Correlation Analysis Tools
Calculate and analyze correlations between gold and key macro indicators.
Critical for understanding gold's drivers and filtering trade signals.
"""

import pandas as pd
import numpy as np
from datetime import datetime, timedelta
from typing import Dict, List, Tuple, Optional
import io


class CorrelationAnalyzer:
    """Analyze correlations between assets and indicators."""

    # Expected correlations for gold
    EXPECTED_CORRELATIONS = {
        "DXY": -0.75,      # US Dollar Index (strong negative)
        "10Y_YIELD": -0.45,  # 10Y Treasury Yield (negative when nominal)
        "REAL_YIELD": -0.85,  # Real Yield (very strong negative)
        "VIX": 0.40,       # Volatility Index (positive, safe-haven)
        "SPY": -0.20,      # S&P 500 (slightly negative, risk-off)
        "CPI": 0.60,       # Inflation (positive, inflation hedge)
    }

    def __init__(self):
        """Initialize correlation analyzer."""
        pass

    def calculate_correlation(
        self,
        series1_csv: str,
        series2_csv: str,
        window: Optional[int] = None
    ) -> float:
        """
        Calculate correlation between two time series.

        Args:
            series1_csv: CSV data for first series
            series2_csv: CSV data for second series
            window: Rolling window in days (None = full period correlation)

        Returns:
            Correlation coefficient (-1 to 1)
        """
        # Parse CSV data
        df1 = self._parse_csv(series1_csv)
        df2 = self._parse_csv(series2_csv)

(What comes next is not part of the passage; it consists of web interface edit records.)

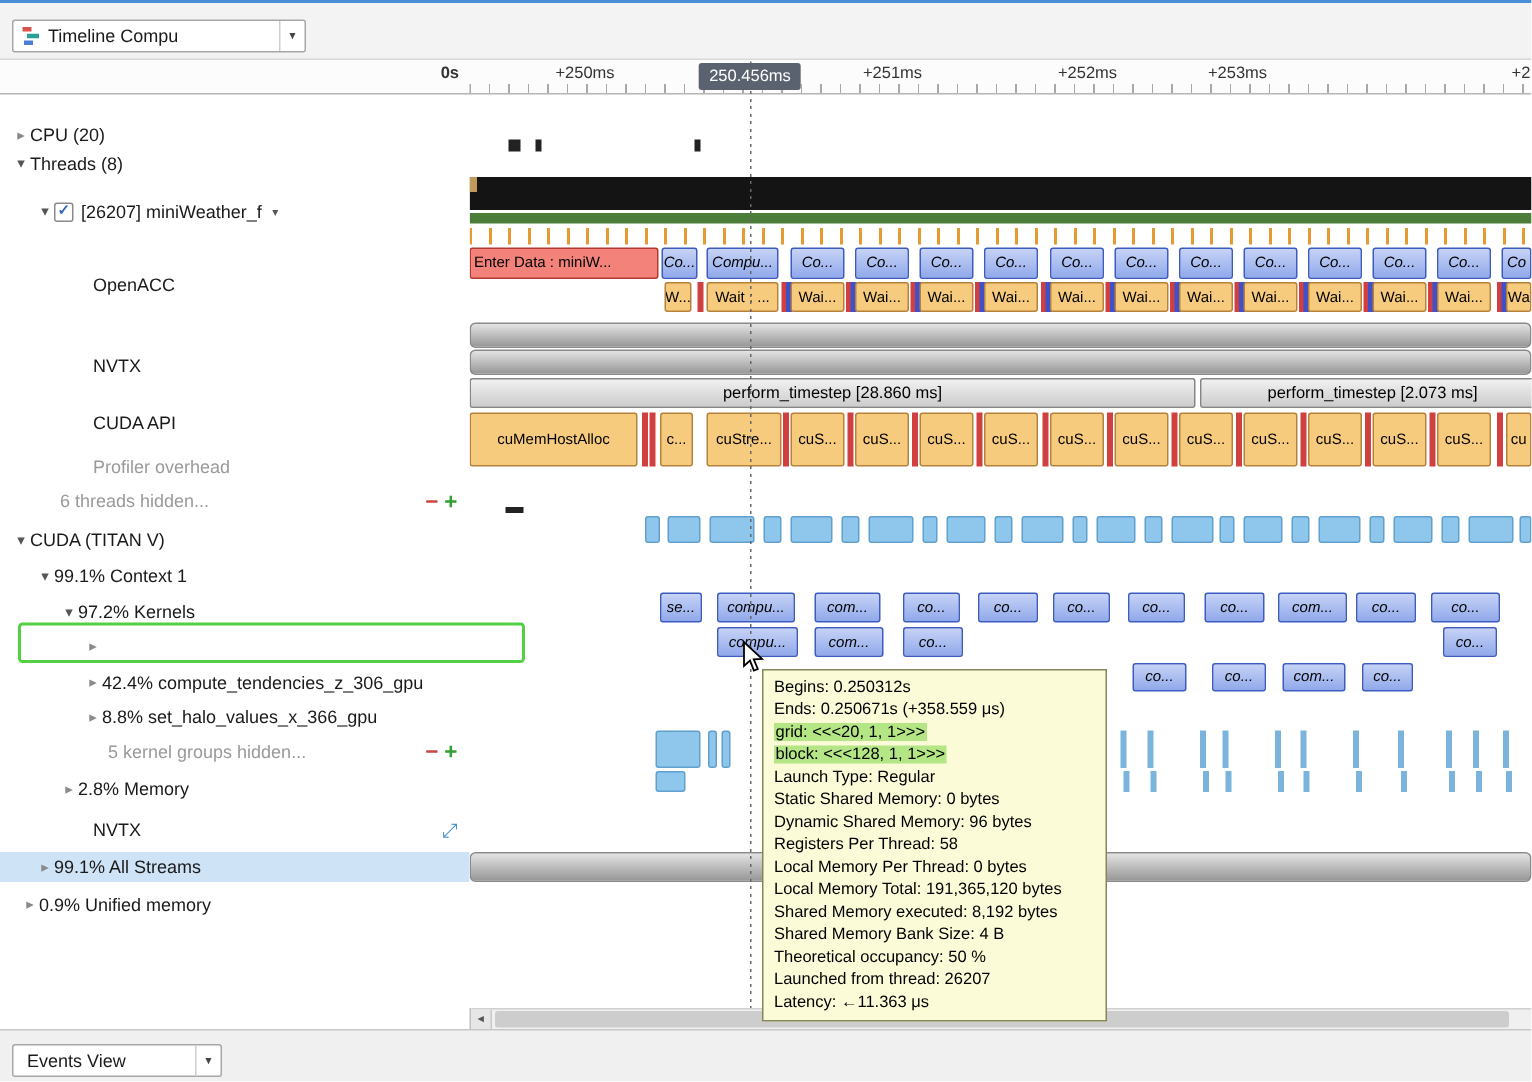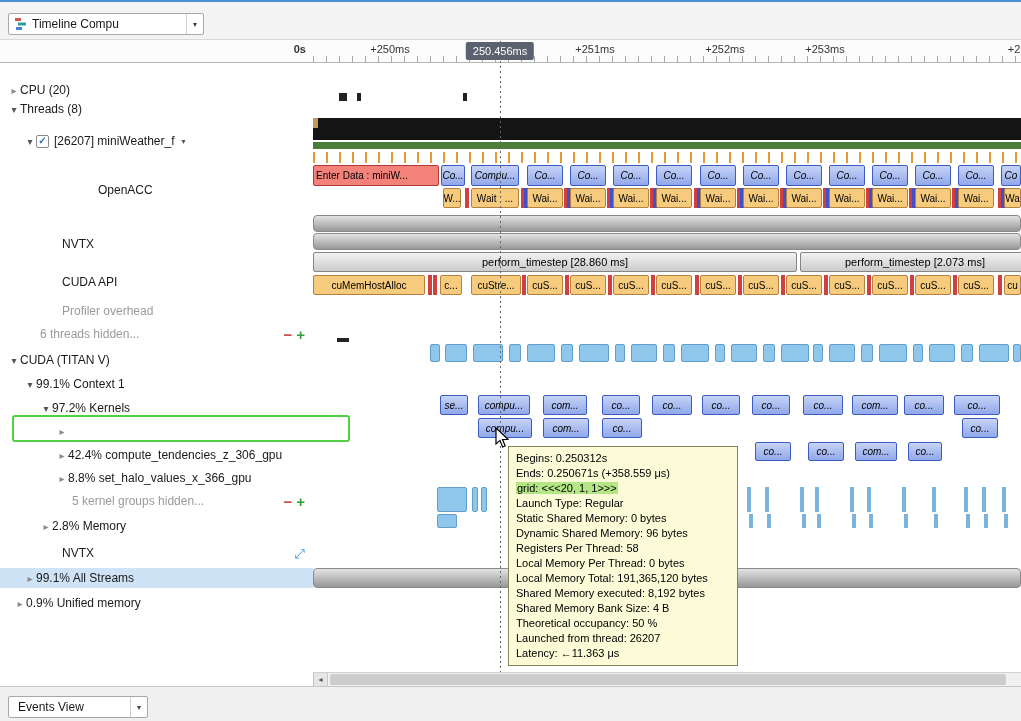--- a/index.html
+++ b/index.html
@@ -119,21 +119,21 @@
         </div>
       </div>
       <div class="tree-row" style="top: 131px;">
         <div class="tree-inner" style="padding-left: 24px;">
           <span class="expander expanded">▾</span>
           <span class="checkbox">✓</span>
           <span class="tree-label">[26207] miniWeather_f</span>
           <span class="row-caret">▾</span>
         </div>
       </div>
-      <div class="tree-row" style="top: 180px; padding-left: 36px;">
+      <div class="tree-row" style="top: 180px;">
         <div class="tree-inner" style="padding-left: 62px;">
           <span class="tree-label">OpenACC</span>
         </div>
       </div>
       <div class="tree-row" style="top: 234px;">
         <div class="tree-inner" style="padding-left: 62px;">
           <span class="tree-label">NVTX</span>
         </div>
       </div>
       <div class="tree-row" style="top: 272px;">
@@ -305,21 +305,21 @@
     <div class="tl-row" style="top: 215px; height: 17px;">
       <div class="bar graygrad" style="left: 0px; width: 708px;"></div>
     </div>
     <div class="tl-row" style="top: 233px; height: 17px;">
       <div class="bar graygrad" style="left: 0px; width: 708px;"></div>
     </div>
     <div class="tl-row" style="top: 252px; height: 20px;">
       <div class="bar gray" style="left: 0px; width: 484px;">perform_timestep [28.860 ms]</div>
       <div class="bar gray" style="left: 487px; width: 230px;">perform_timestep [2.073 ms]</div>
     </div>
-    <div class="tl-row" style="top: 275px; height: 20px;">
+    <div class="tl-row" style="top: 275px; height: 36px;">
       <div class="bar orange" style="left: 0px; width: 112px;">cuMemHostAlloc</div>
       <div class="bar redtick" style="left: 115px; width: 3px;"></div>
       <div class="bar redtick" style="left: 120px; width: 3px;"></div>
       <div class="bar orange" style="left: 127px; width: 22px;">c...</div>
       <div class="bar orange" style="left: 158px; width: 50px;">cuStre...</div>
       <div class="bar redtick" style="left: 209px; width: 2px;"></div>
       <div class="bar orange" style="left: 214px; width: 36px;">cuS...</div>
       <div class="bar redtick" style="left: 252px; width: 2px;"></div>
       <div class="bar orange" style="left: 257px; width: 36px;">cuS...</div>
       <div class="bar redtick" style="left: 295px; width: 2px;"></div>
@@ -434,20 +434,21 @@
 
 <div class="cursor-line"></div>
 
 <div class="highlight-box"></div>
 
 <div class="tooltip">
   <div id="tooltip-lines">
       <div class="tip-line">Begins: 0.250312s</div>
       <div class="tip-line">Ends: 0.250671s (+358.559 μs)</div>
       <div class="tip-line"><span class="hl">grid:  &lt;&lt;&lt;20, 1, 1&gt;&gt;&gt;</span></div>
+      <div class="tip-line"><span class="hl">block: &lt;&lt;&lt;128, 1, 1&gt;&gt;&gt;</span></div>
       <div class="tip-line">Launch Type: Regular</div>
       <div class="tip-line">Static Shared Memory: 0 bytes</div>
       <div class="tip-line">Dynamic Shared Memory: 96 bytes</div>
       <div class="tip-line">Registers Per Thread: 58</div>
       <div class="tip-line">Local Memory Per Thread: 0 bytes</div>
       <div class="tip-line">Local Memory Total: 191,365,120 bytes</div>
       <div class="tip-line">Shared Memory executed: 8,192 bytes</div>
       <div class="tip-line">Shared Memory Bank Size: 4 B</div>
       <div class="tip-line">Theoretical occupancy: 50 %</div>
       <div class="tip-line">Launched from thread: 26207</div>

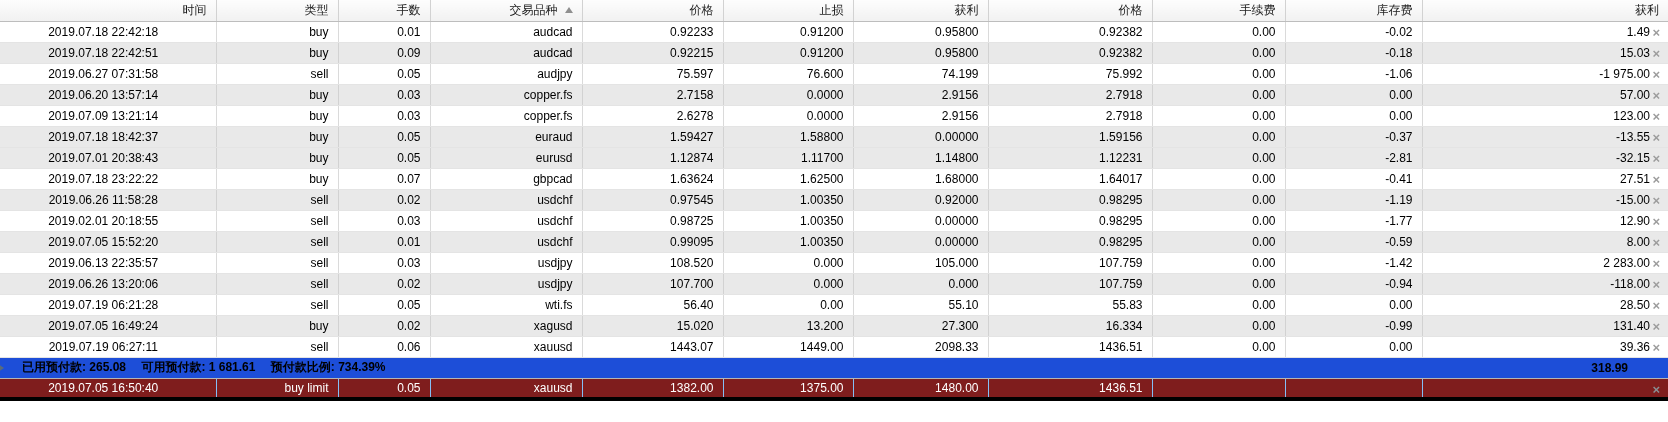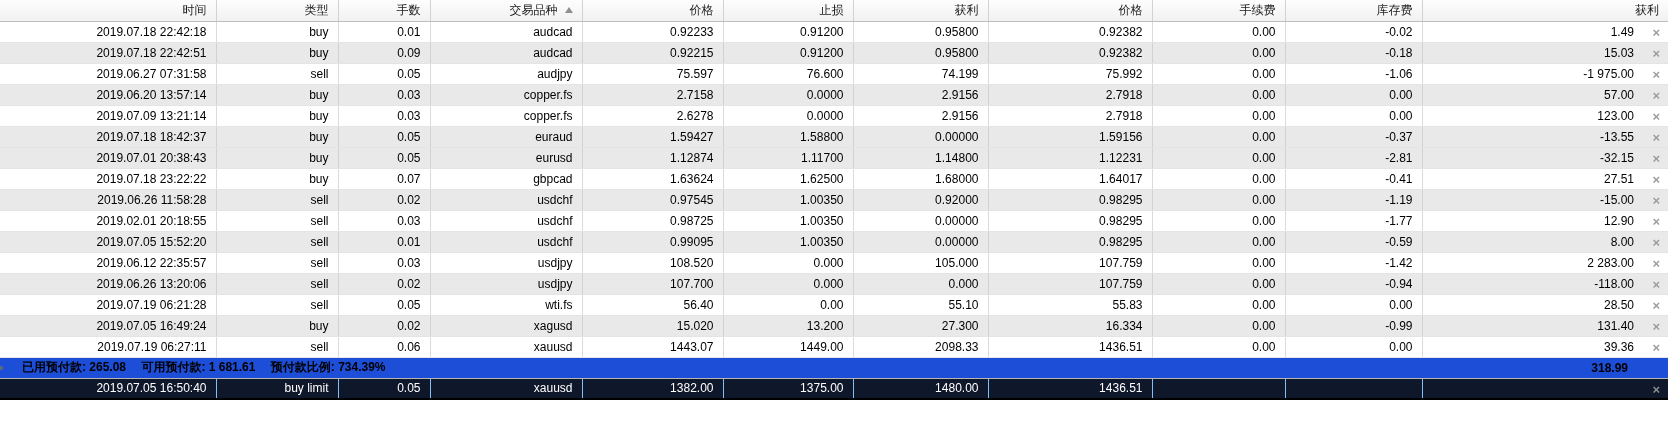--- a/index.html
+++ b/index.html
@@ -19,24 +19,24 @@
     border-bottom:1px solid #bdbdbd; border-left:1px solid #d2d2d2;
     color:#1c1c1c; white-space:nowrap; overflow:hidden;
   }
   th:first-child { border-left:none; }
 
   td {
     height:21px; text-align:right; padding:0 9px 0 0;
     border-left:1px solid #dadada; border-bottom:1px solid #e4e4e4;
     white-space:nowrap; overflow:hidden; position:relative;
   }
-  td:first-child { border-left:none; }
+  td:first-child { border-left:none;text-align:center; }
   tbody tr.alt td { background:#e9e9e9; border-left-color:#d2d2d2; }
 
-  td.c10 { padding-right:34px; }
+  td.c10 { padding-right:18px; }
   .x {
     position:absolute; right:8px; top:0; line-height:21px;
     color:#9c9c9c; font-size:13px; font-weight:bold; cursor:pointer;
   }
 
   .sort {
     display:inline-block; width:0; height:0; margin:0 0 1px 7px;
     border-left:4px solid transparent; border-right:4px solid transparent;
     border-bottom:6px solid #8f8f8f;
   }
@@ -48,22 +48,22 @@
   tr.summary td.sumtext { text-align:left; padding-left:22px; }
   tr.summary td.c10 { padding-right:40px; }
   .marker {
     position:absolute; left:-2px; top:6px; width:0; height:0;
     border-top:4px solid transparent; border-bottom:4px solid transparent;
     border-left:6px solid #5a6b7a;
   }
   .sep { display:inline-block; width:12px; }
 
   tr.selected td {
-    background:#0f172a; color:#fff;
-    border-left:1px solid #85bff5; border-bottom:2px solid #000000;
+    background:#7f1d1d; color:#fff;
+    border-left:1px solid #85bff5; border-bottom:4px solid #000000;
   }
   tr.selected td:first-child { border-left:none; }
   tr.selected .x { color:#8a8f94; }
 </style>
 </head>
 <body>
 
 <table>
   <thead>
     <tr id="header-row">
@@ -218,21 +218,21 @@
         <td class="c3">usdchf</td>
         <td class="c4">0.99095</td>
         <td class="c5">1.00350</td>
         <td class="c6">0.00000</td>
         <td class="c7">0.98295</td>
         <td class="c8">0.00</td>
         <td class="c9">-0.59</td>
         <td class="c10">8.00<span class="x">×</span></td>
       </tr>
       <tr>
-        <td class="c0">2019.06.12 22:35:57</td>
+        <td class="c0">2019.06.13 22:35:57</td>
         <td class="c1">sell</td>
         <td class="c2">0.03</td>
         <td class="c3">usdjpy</td>
         <td class="c4">108.520</td>
         <td class="c5">0.000</td>
         <td class="c6">105.000</td>
         <td class="c7">107.759</td>
         <td class="c8">0.00</td>
         <td class="c9">-1.42</td>
         <td class="c10">2 283.00<span class="x">×</span></td>

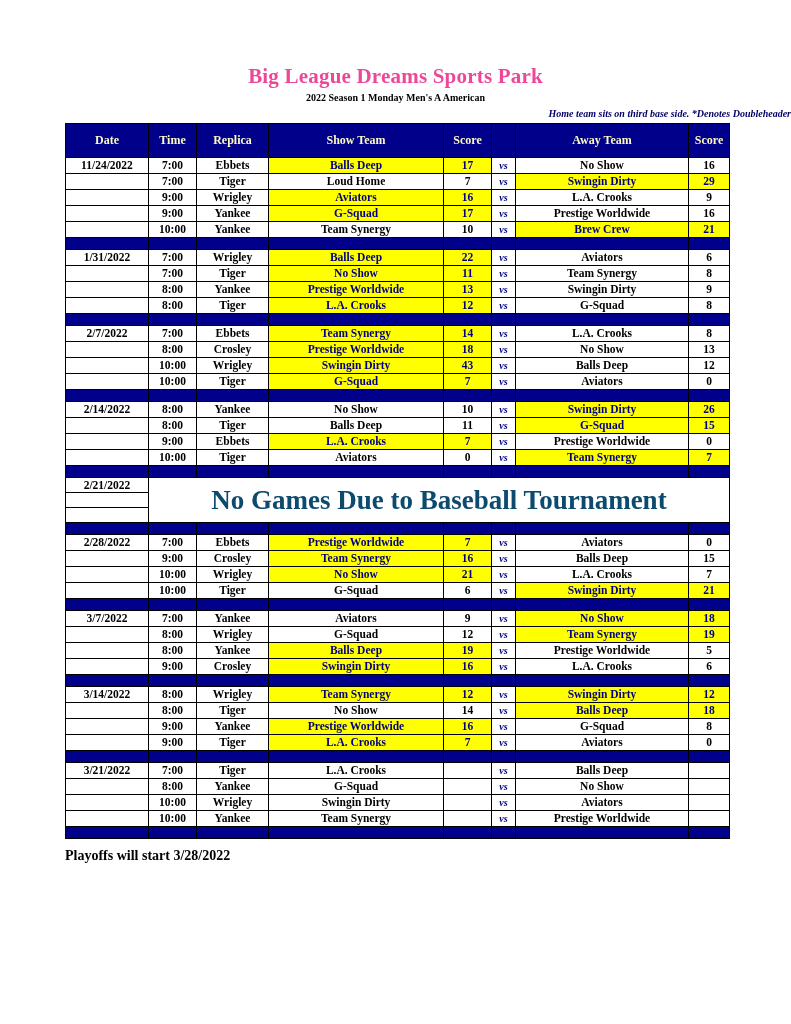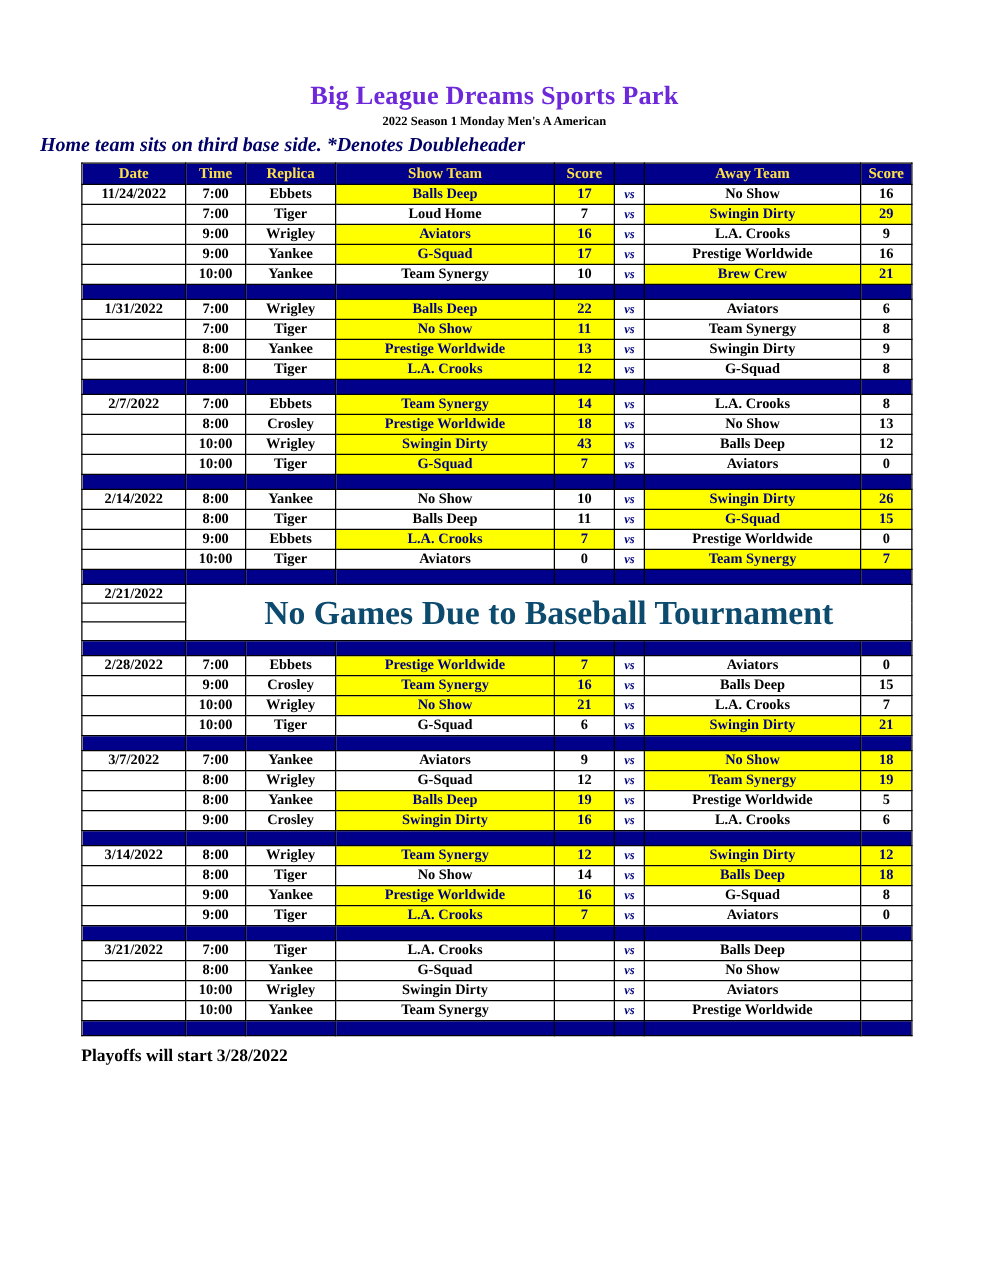--- a/index.html
+++ b/index.html
@@ -3,41 +3,41 @@
 <meta charset="utf-8">
 <style>
   * { box-sizing: border-box; }
   html, body { margin: 0; padding: 0; background: #ffffff; }
   .page {
     width: 791px; height: 1024px; background: #ffffff;
     font-family: "Liberation Serif", serif; position: relative; overflow: hidden;
   }
   .title {
     padding-top: 64px; text-align: center; font-weight: bold;
-    font-size: 21px; color: #6d28d9; letter-spacing: 0.2px;
+    font-size: 21px; color: #ec4899; letter-spacing: 0.2px;
   }
   .subtitle {
     text-align: center; font-weight: bold; font-size: 10px;
     color: #000000; margin-top: 3px;
   }
   .note {
-    text-align: left; font-weight: bold; font-style: italic;
-    font-size: 16px; color: #000066; margin-top: 5px; margin-bottom: 4px; padding-left: 32px;
+    text-align: right; font-weight: bold; font-style: italic;
+    font-size: 10px; color: #000066; margin-top: 5px; margin-bottom: 4px; padding-left: 32px;
   }
   table.schedule {
     border-collapse: collapse; margin-left: 65px; table-layout: fixed;
     width: 664px;
   }
   .schedule th, .schedule td {
     border: 1px solid #000000; padding: 0 2px; text-align: center;
     font-weight: bold; font-size: 11.5px; height: 16px; line-height: 1.1;
     overflow: hidden; white-space: nowrap; color: #000000;
   }
   .schedule thead th {
-    background: #00008B; color: #fde047; font-size: 12px; height: 17px;
+    background: #00008B; color: #fef9c3; font-size: 12px; height: 34px;
   }
   tr.sep td { background: #00008B; height: 12px; }
   td.hl { background: #FFFF00; color: #000080; }
   td.vs { color: #000080; font-style: italic; font-size: 10px; }
   td.special {
     font-size: 27px; white-space: normal; line-height: 1.0;
     background: #ffffff; color: #0c4a6e;
   }
   td.tournament-date-row { height: 15px; }
   .footer {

        if df1 is None or df2 is None:
            return 0.0

        # Merge on date
        merged = pd.merge(df1, df2, on='date', how='inner', suffixes=('_1', '_2'))

        if len(merged) < 2:
            return 0.0

        # Get value columns (first numeric column after date)
        val1_col = [c for c in merged.columns if c.endswith('_1')][0]
        val2_col = [c for c in merged.columns if c.endswith('_2')][0]

        if window:
            # Rolling correlation
            corr = merged[val1_col].rolling(window).corr(merged[val2_col])
            return corr.iloc[-1] if not pd.isna(corr.iloc[-1]) else 0.0
        else:
            # Full period correlation
            return merged[val1_col].corr(merged[val2_col])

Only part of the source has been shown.